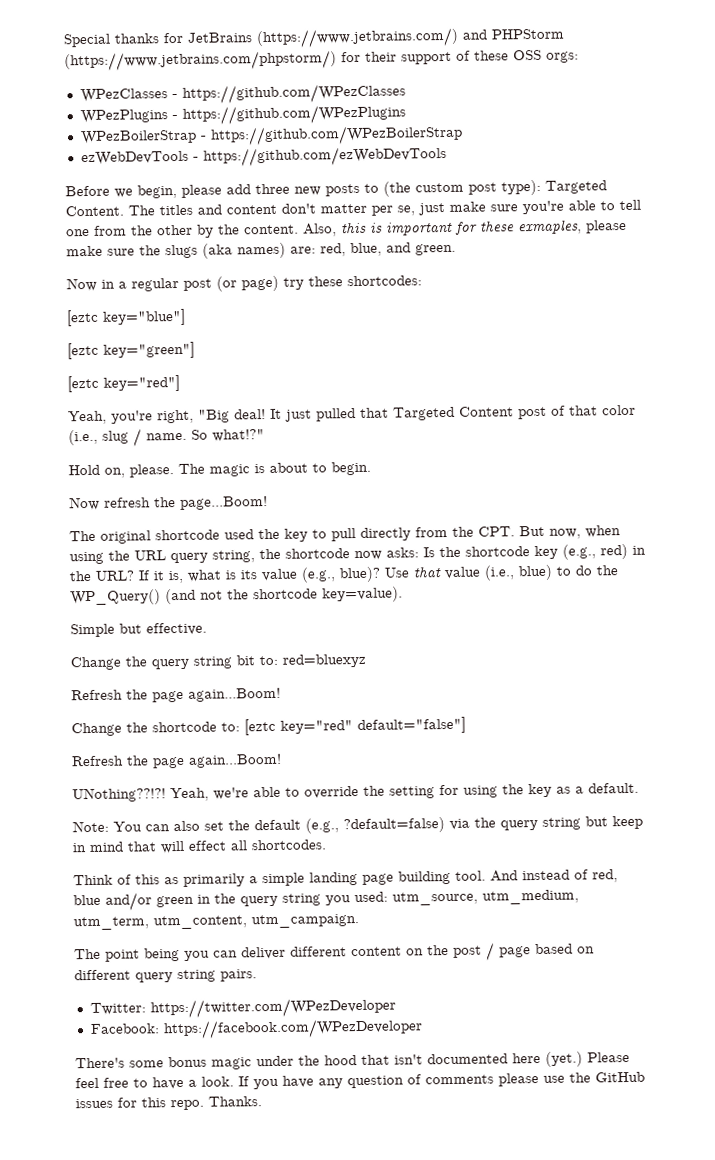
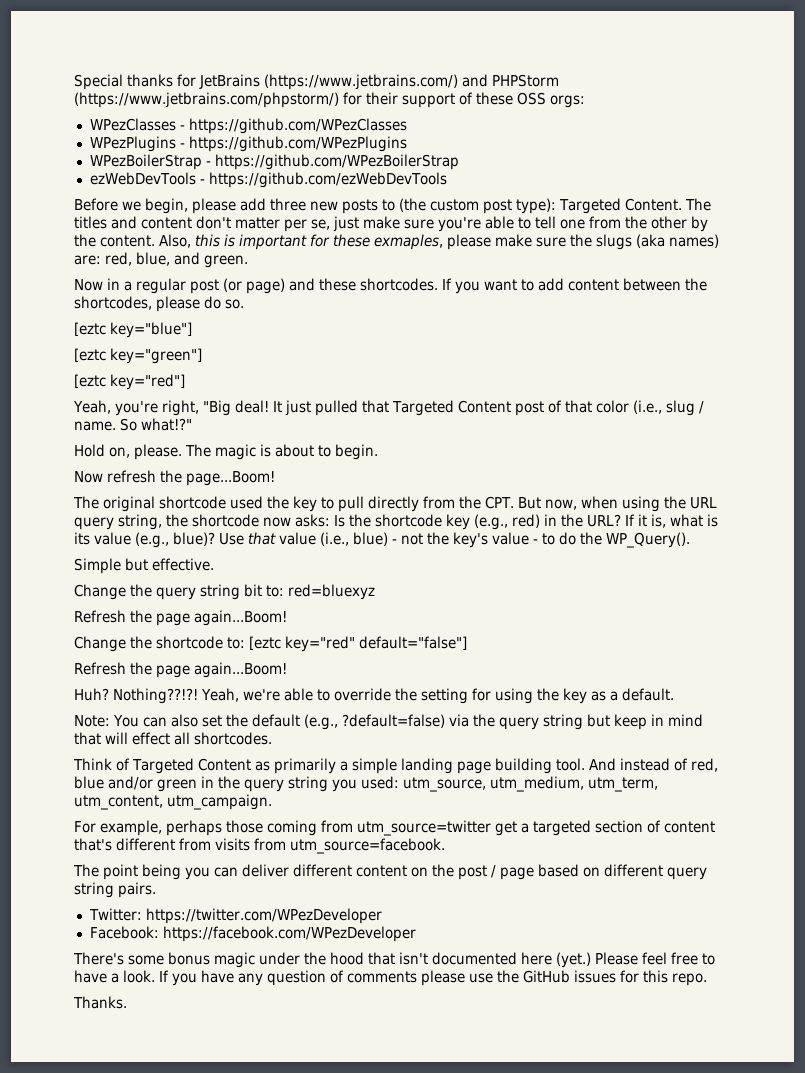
[283,275,422,290] try these shortcodes: -> [289,278,707,294] [74,296,244,312] and these shortcodes. If you want to add content between the shortcodes, please do so.
[556,565,618,576] [70,586,403,606] to do the WP_Query() (and not the shortcode key=value). -> [392,532,690,548] - not the key's value - to do the WP_Query().
[72,787,166,803] UNothing??!?! -> [74,688,198,704] Huh? Nothing??!?!
[135,874,160,885] this -> [132,758,251,774] Targeted Content
(359, 921) none -> [74,820,715,836] [74,838,445,854] // For example, perhaps those coming from utm_source=twitter get a targeted section of content that's different from visits from utm_source=facebook.
(204, 1105) none -> (707, 979) //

########################################

Your objective: Repeat exactly the lines above from the line that contains "[556,565,618,576] [70,586,403,606] to" through the end. Include both of these ends; leave out everything else.

Solved problem:
[556,565,618,576] [70,586,403,606] to do the WP_Query() (and not the shortcode key=value). -> [392,532,690,548] - not the key's value - to do the WP_Query().
[72,787,166,803] UNothing??!?! -> [74,688,198,704] Huh? Nothing??!?!
[135,874,160,885] this -> [132,758,251,774] Targeted Content
(359, 921) none -> [74,820,715,836] [74,838,445,854] // For example, perhaps those coming from utm_source=twitter get a targeted section of content that's different from visits from utm_source=facebook.
(204, 1105) none -> (707, 979) //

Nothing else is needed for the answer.